I have also discovered that the average farming community doesn't know hair sheep from toffee. They are completely ignorant of the fact that sheep exist that do not require sheering. When raising sheep for meat, hair sheep can save you a good deal of money in shearing costs, and save you the bother of having to sheer them yourselves when you do not want the wool.
When wool IS a desired crop, the prices are much better for specialty wools. This means colored wool, fine wool, and ethnic wool types. These sheep are actually worth sheering for the price of the wool, but only if the wool is marketed to specialty markets, and fiber artists, and NOT through mainstream wool wholesalers. A few of the specialty wool sheep also have very fine meat, making them a great dual purpose choice.
Milk sheep have been bred for higher milk production, but a high producing sheep will still produce only half to a third of what a high producing goat will produce within a single lactation. Sheep can produce a good amount of milk at one milking, but they typically do not produce for an extended length of time. Their milk is high in milk solids, making it excellent for cheese, and it has a fairly high butterfat content.
With goats, you can leave the kids on the doe, and milk anyway. Some owners will shut the kids up separately from the doe through the night after 1-2 months of age, and then wean them completely at about 4 months of age (some will earlier).

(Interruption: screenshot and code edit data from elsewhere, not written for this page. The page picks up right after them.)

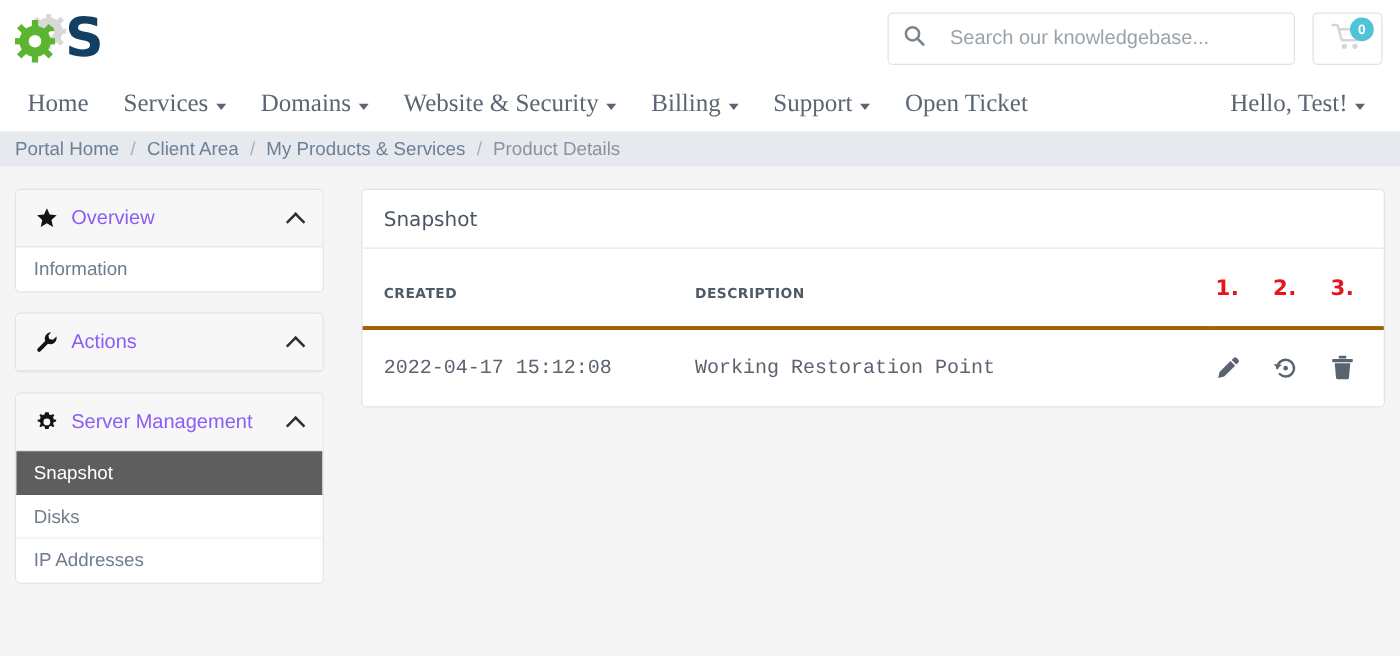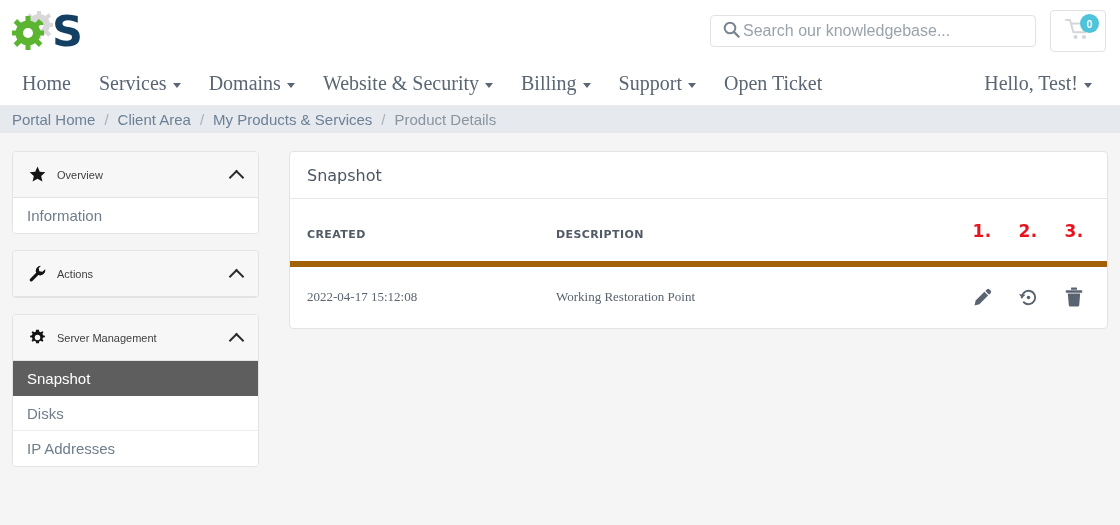"Search our knowledgebase..." .search-box { gap: 1px -> 18px; height: 32px -> 42px }
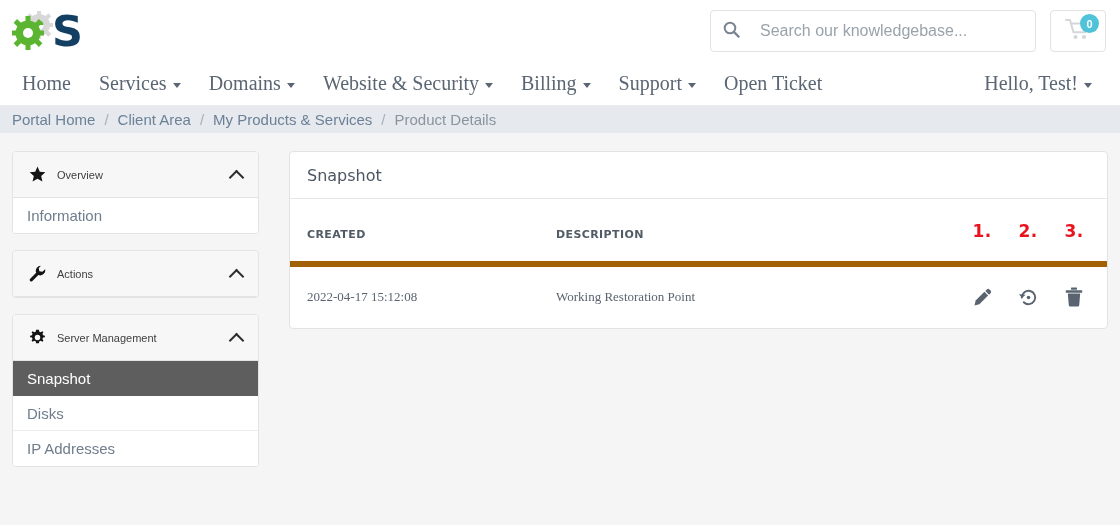"Overview" .panel-title { color: #404040 -> #8b5cf6; font-size: 11px -> 16px }
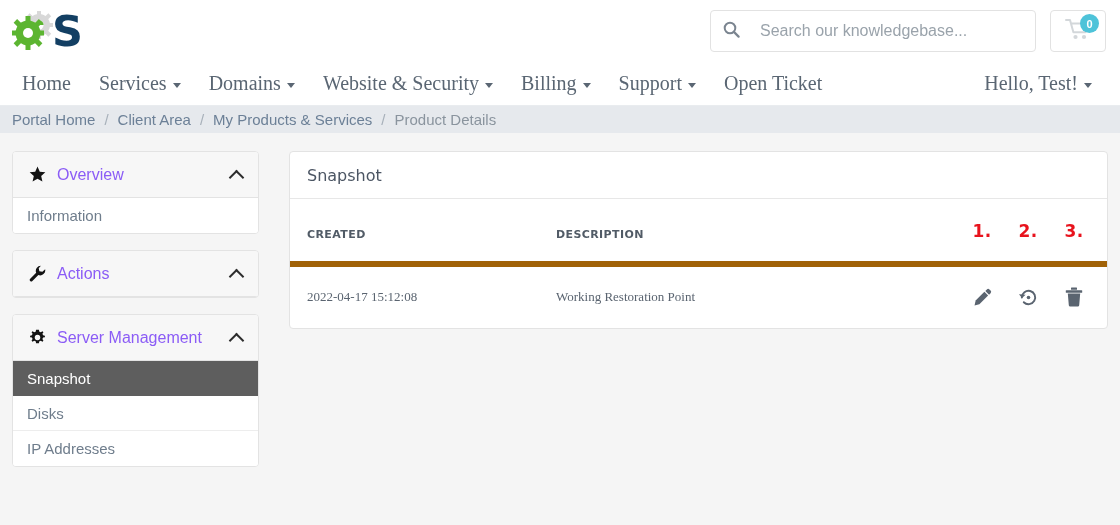"CREATED" table.snap-table th { border-bottom: 6px solid #a16207 -> 3px solid #a16207 }
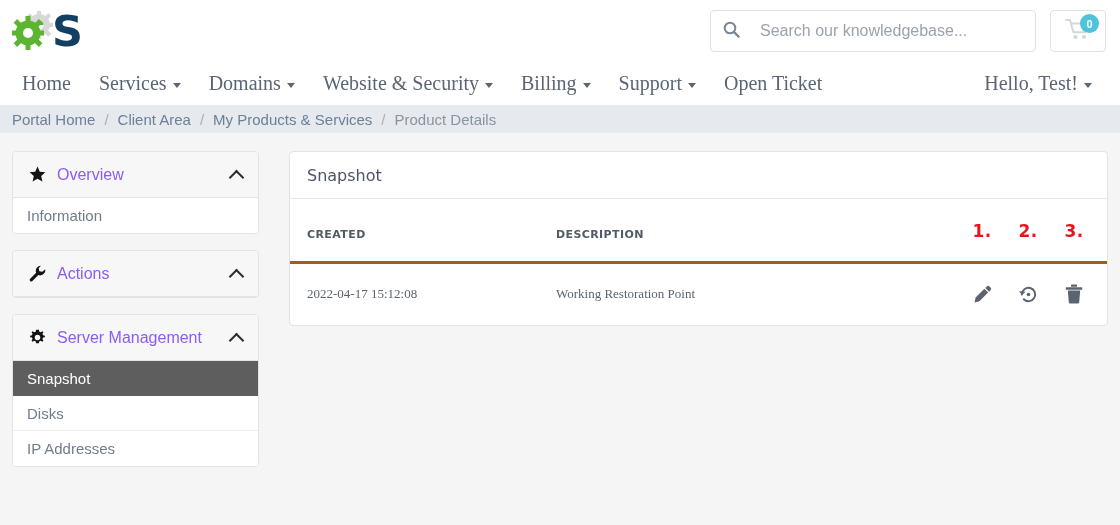"2022-04-17 15:12:08" table.snap-table td { font-family: Liberation Serif, serif -> Liberation Mono, monospace; font-size: 13px -> 16px }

Sheep do not produce as well, and those sheep that are very prolific are the ones that milk the best - but their lambs will also demand more. So keeping lambs on will make it much more difficult to milk ewes. Milk sheep require additional feeding, and if you want to try tandem milking you'll need to increase feed accordingly.
All sheep are NOT created equal, and one of the strengths of the multitude of sheep breeds is that they are often bred for specific climate conditions, and finding a breed that was developed for difficult climates or conditions can make a huge difference in the ability of your sheep to thrive under the conditions which you have available.
It is recommended that you ask about parasite problems in any breed of sheep you intend to acquire, and do some checking on the prevalence of those parasites in your region. Some kinds of parasites are so aggressive they have been known to take down entire flocks of sheep, and fairly rapidly. When prevented, they are controllable, but once well established, are much more difficult to eradicate or maintain damage control. Susceptibility to aggressive parasites varies widely breed to breed as well.